Заветные сочинения Ивана Баркова (Барков) - страница 4

Сегодня впервые за всю свою историю Россия существует без цензуры. Это удивительно, но и к чудесам привыкаешь; другой вопрос: хорошо ли это? Хорошо. От цензуры всегда и в первую очередь страдали крупные художники: поэта, писателя, драматурга, режиссера заставляли переделывать произведение в угоду правящему лицу или правящей партии, требовали что-то убрать — правящему лицу или правящей партии неугодное, или же сами переделывали и убирали, или просто вообще не печатали, или же, прочитав, упрятывали написавшего за решетку… Тем временем гуляло по стране, передавалось из рук в руки, разбрасывалось в прокламациях и переписывалось в заветные тетрадки все, что к настоящему искусству имело отдаленное или косвенное отношение — включая откровенную порнографию и призывы к свержению власти.

И все же, еще раз: что нам Барков? И что есть такого в Баркове, что задевает? Если б ничуть не задевало, он был бы забыт еще в своем XVIII веке как один из сквернословов в сонме безвестных пачкунов, чей «духовный мир» выражен всецело небольшим набором матерных слов, слетающих с губ и нацарапанных на бумаге. А задевает то, что Барков все-таки не косноязычно сквернословит, а художественно оформляет свои оды, посвященные взаимному и необоримому влечению определенных членов мужского и женского тела. Это голая правда… Сергей Есенин называет ее горькой:

Да! есть горькая правда земли,
Подсмотрел я ребяческим оком:
Лижут в очередь кобели
Истекающую суку соком…

Конечно, у Баркова вместо горькая стояло бы сладкая… но, в принципе, и он, грубее, чем Есенин, сообщает слушателю о главной силе, благодаря которой продлевается существование на земле всех ее обитателей:

Животные, что обитают
В землях, в морях, в лесах, везде,
Сию нам правду подтверждают:
Без ебли не живут нигде…

Мы не склонны превозносить поэзию Баркова, но бывают моменты, когда хочется брякнуть именно эту правду и именно так — грубо, непристойно, например, в адрес тех, кто выдает долгие, нудные, путаные размышления, порожденные болезненным сознанием и облаченные в словесные хитросплетения, за какую-то мудрость или научную философию.

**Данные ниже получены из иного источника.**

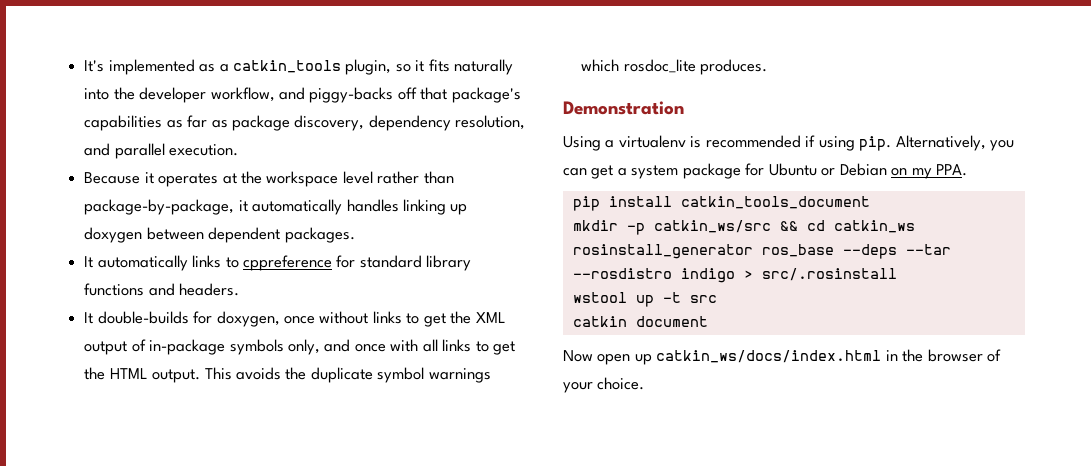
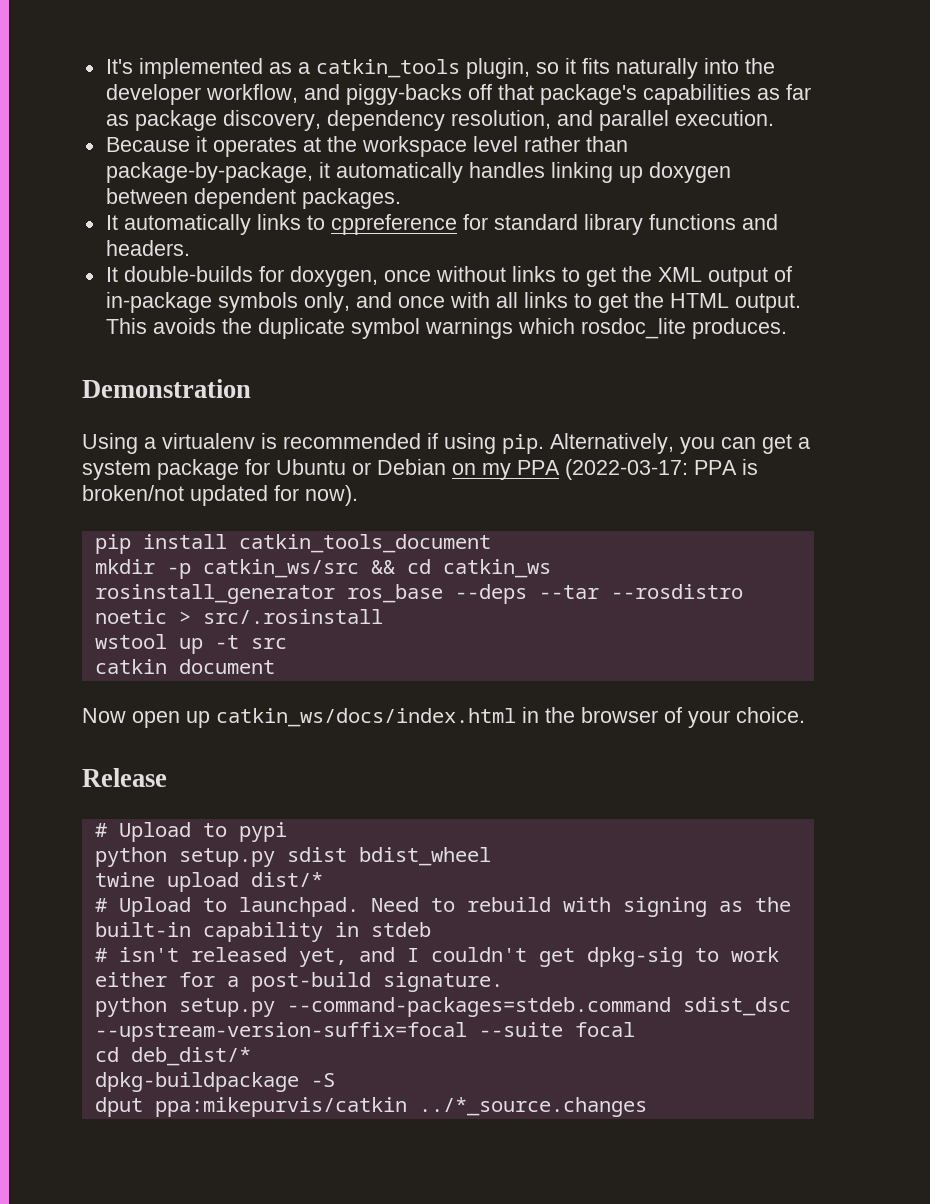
[936,164,968,176] PPA. -> [517,459,758,480] [82,485,358,506] PPA (2022-03-17: PPA is broken/not updated for now).
[680,268,735,283] indigo -> [94,609,167,624] noetic
(645, 383) none -> [82,768,167,787] [94,822,287,842] [94,847,491,867] [94,872,323,892] [94,897,791,917] [94,922,431,942] [94,947,779,967] [94,972,503,992] [94,997,791,1017] [94,1022,635,1042] [94,1047,251,1066] [94,1072,335,1092] [94,1097,647,1117] // Release // # Upload to pypi // python setup.py sdist bdist_wheel // twine upload dist/* // # Upload to launchpad. Need to rebuild with signing as the built-in capability in stdeb // # isn't released yet, and I couldn't get dpkg-sig to work either for a post-build signature. // python setup.py --command-packages=stdeb.command sdist_dsc --upstream-version-suffix=focal --suite focal // cd deb_dist/* // dpkg-buildpackage -S // dput ppa:mikepurvis/catkin ../*_source.changes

Нам скажут: пусть это истина, но истина низменная. Скажут, отстранясь от «собрания мерзостей», дошедших до нас из ХУ1П века… И нам вполне понятно желание цивилизованного человека оградить себя от низких истин частоколом нас возвышающих обманов. Не еблей единой жив человек.

Заканчивая разговор, обратим внимание читателя на то, что не все в этом сборнике, как и в любом барковском издании, принадлежит Баркову: какая-то часть сочинена другими «врагами парнасских муз», кем-то из его современников. Можно ли уточнить, кем именно? Это не представляется возможным, да и нет необходимости предпринимать масштабные архивные раскопки ради литературного явления не первой величины.